To our knowledge, no data have been published analysing injuries across performance levels, with a serious consequence measured by time loss and reduction of sporting performance.

Therefore, our study aimed to examine the consequences of severe injuries among elite and recreational judo athletes with respect to time loss from sport and reduction in sporting performance across the genders and level of performance.

Materials and methods

Development of the survey and data collection

During the preparation for this cross-sectional study on severe injuries among national and international competitive and recreational judo athletes, 25 judo athletes contributed to the development of a pilot survey. After evaluation of this pilot, a final questionnaire with 139 questions was presented as an online survey using the software SurveyMonkey. The online survey was open for 90 days from October until December 2013. The survey was published in English, French and German on the homepage and the Facebook page of the German Judo Federation and the European Judo Union. Active and former judo athletes were asked to respond to the survey.

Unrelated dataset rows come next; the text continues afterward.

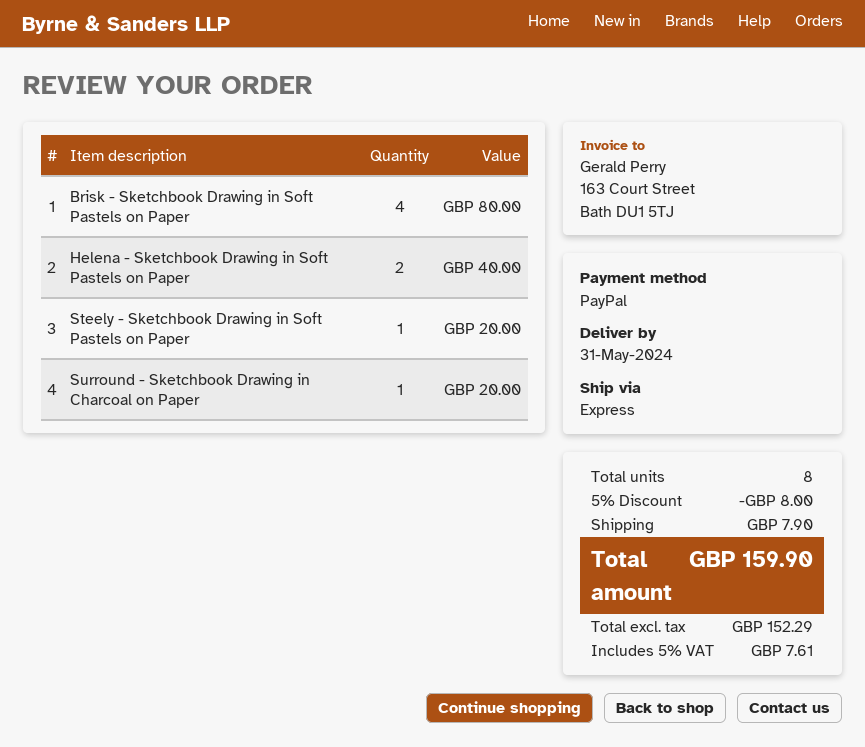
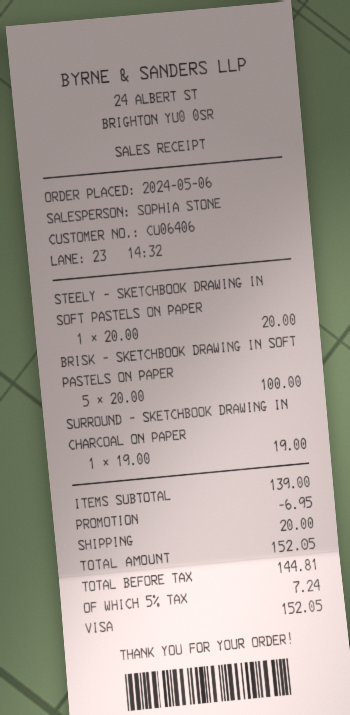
payment method: PayPal -> Visa
Brisk - Sketchbook Drawing in Soft Pastels on Paper: 4 for 80.00 -> 5 for 100.00
Helena - Sketchbook Drawing in Soft Pastels on Paper: 2 for 40.00 -> none
Surround - Sketchbook Drawing in Charcoal on Paper: 1 for 20.00 -> 1 for 19.00
discount: 8.00 -> 6.95
shipping: 7.90 -> 20.00
net: 152.29 -> 144.81
tax: 5% = 7.61 -> 5% = 7.24
total: 159.90 -> 152.05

The survey comprised three sections. The first section contained questions on athletes’ competitive level and age when completing the survey. The athletes were also asked to classify themselves into five performance levels—international elite (place 1–5 Olympic Games, World Championship, European Championship), international (national team), national (national championships medal), regional (1 st or 2nd National League) or recreational sports—by marking for the highest level at which they had competed in their career.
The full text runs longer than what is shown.